EXERCISE REQUIREMENTS:
The copy you return must match the listing word for word and carry no pictures.

EXTRACTED MATERIAL:
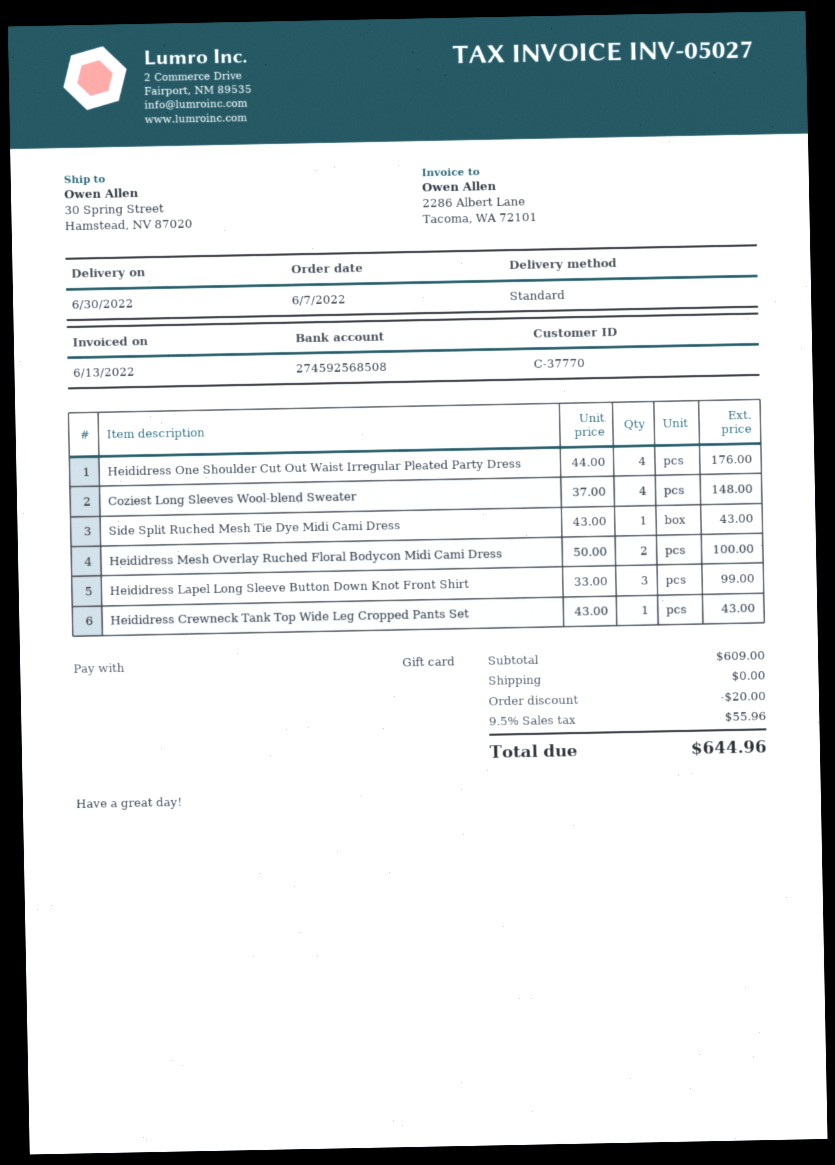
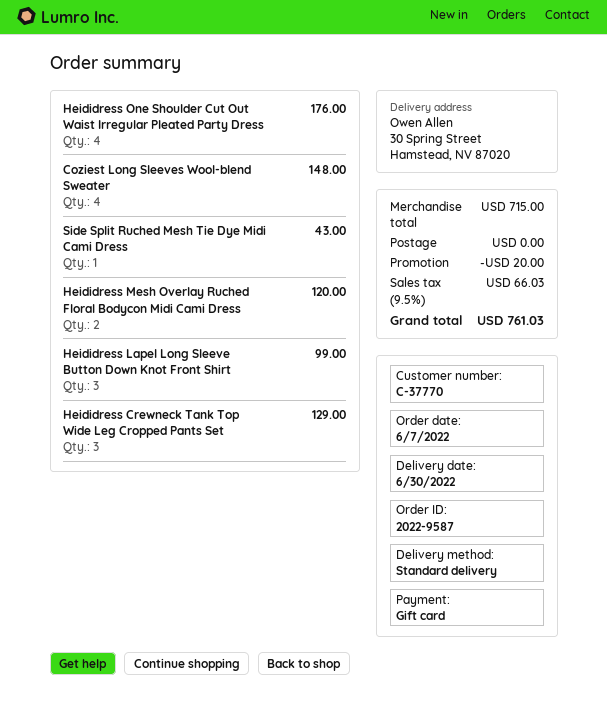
Heididress Mesh Overlay Ruched Floral Bodycon Midi Cami Dress: 2 for 100.00 -> 2 for 120.00
Heididress Crewneck Tank Top Wide Leg Cropped Pants Set: 1 for 43.00 -> 3 for 129.00
subtotal: 609.00 -> 715.00
tax: 9.5% = 55.96 -> 9.5% = 66.03
total: 644.96 -> 761.03

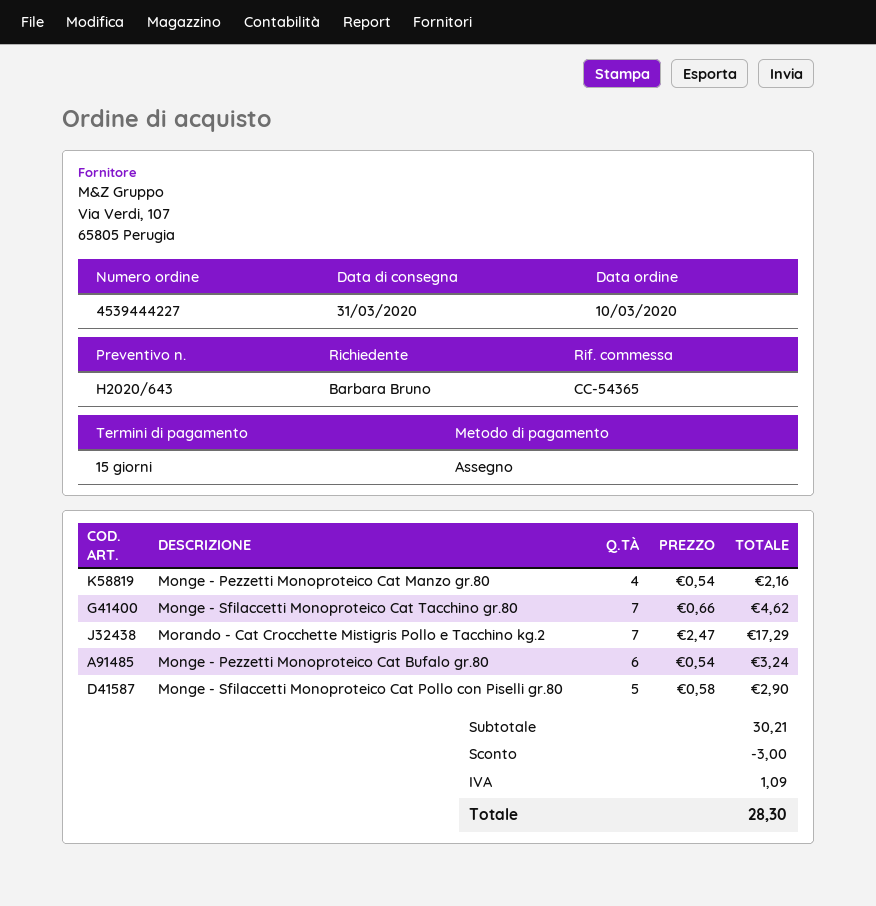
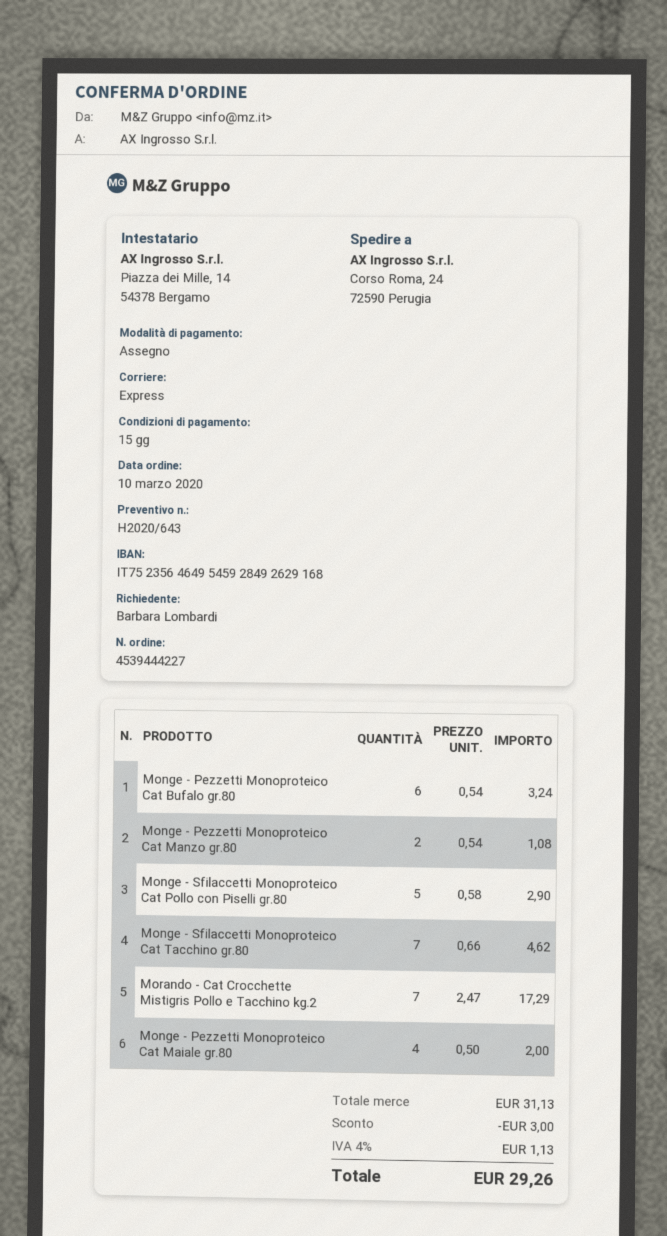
ordered by: Barbara Bruno -> Barbara Lombardi
Monge - Pezzetti Monoproteico Cat Manzo gr.80: 4 x 0.54 = 2.16 -> 2 x 0.54 = 1.08
Monge - Pezzetti Monoproteico Cat Maiale gr.80: none -> 4 x 0.50 = 2.00
subtotal: 30.21 -> 31.13
tax: 1.09 -> 1.13
total: 28.30 -> 29.26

ANSWER TO THIS EXERCISE:
Heididress Mesh Overlay Ruched Floral Bodycon Midi Cami Dress: 2 for 100.00 -> 2 for 120.00
Heididress Crewneck Tank Top Wide Leg Cropped Pants Set: 1 for 43.00 -> 3 for 129.00
subtotal: 609.00 -> 715.00
tax: 9.5% = 55.96 -> 9.5% = 66.03
total: 644.96 -> 761.03

ordered by: Barbara Bruno -> Barbara Lombardi
Monge - Pezzetti Monoproteico Cat Manzo gr.80: 4 x 0.54 = 2.16 -> 2 x 0.54 = 1.08
Monge - Pezzetti Monoproteico Cat Maiale gr.80: none -> 4 x 0.50 = 2.00
subtotal: 30.21 -> 31.13
tax: 1.09 -> 1.13
total: 28.30 -> 29.26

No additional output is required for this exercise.